Things got a bit weird halfway through the movie – there is a “good” terminator who doesn’t quite work in my opinion, and the explanation for whose presence gets a bit flaky, and at this point the plot also starts to get those crises of motive believability (“I don’t think he would do that”) which can spoil an otherwise enjoyable movie. But then some more shit blows up, and everything is okay again.

But the ending was infuriatingly bad. Silly silly directors!

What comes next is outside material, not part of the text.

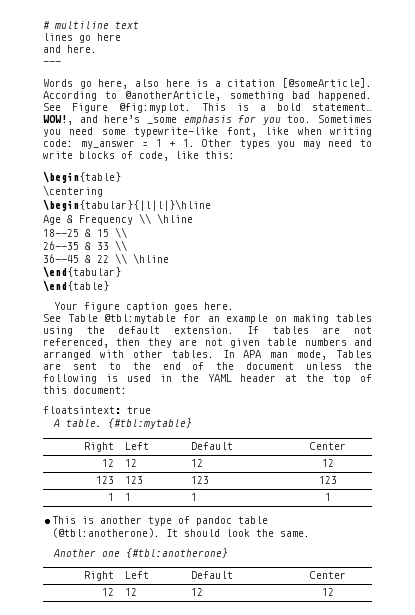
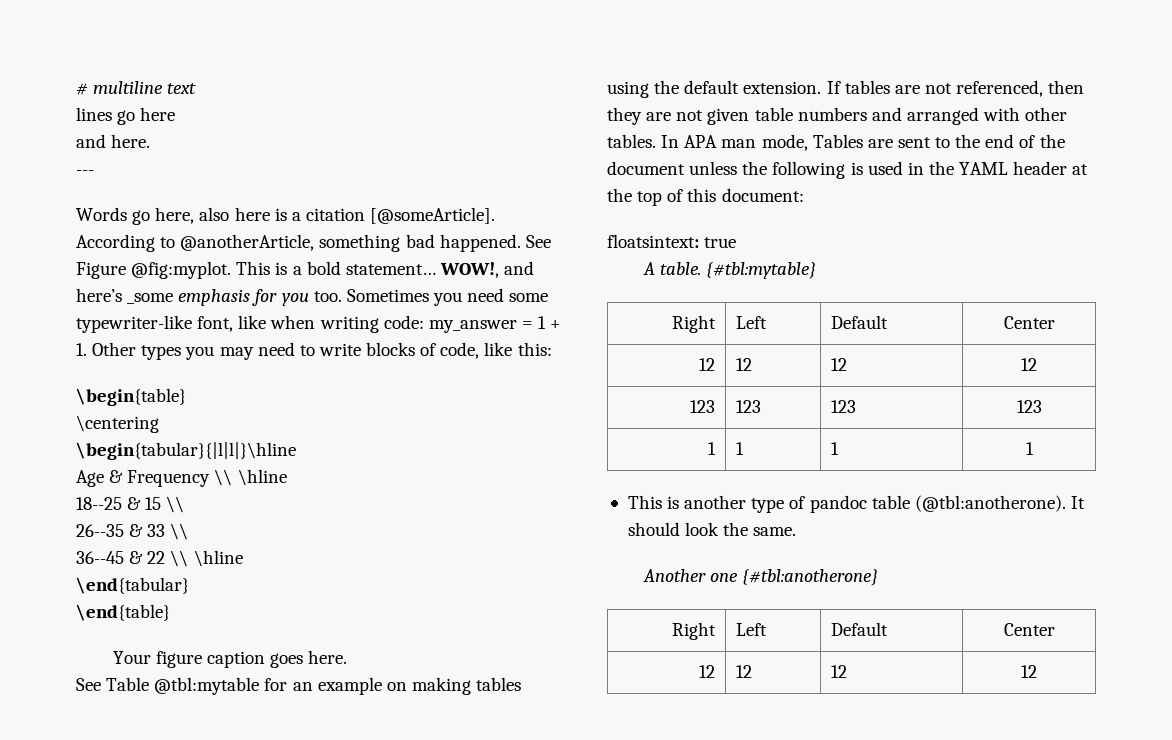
- Sometimes you need some typewrite-like font, like when writing code: my_answer = 1 + 1. Other types you may need to write blocks of code, like this:
+ Sometimes you need some typewriter-like font, like when writing code: my_answer = 1 + 1. Other types you may need to write blocks of code, like this:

Anyway, go watch it. The first half an hour is like Halo with terminators. After that there’s another half hour  of really intense chase and combat scenes. Then it got a bit flaky for half an hour, there was the obligatory (not very good) inspirational speech which you can’t really believe will influence anyone, another half hour of intense fighting, and then the end. That’s an hour and a half of terminators hitting things or being hit. Well worth the effort!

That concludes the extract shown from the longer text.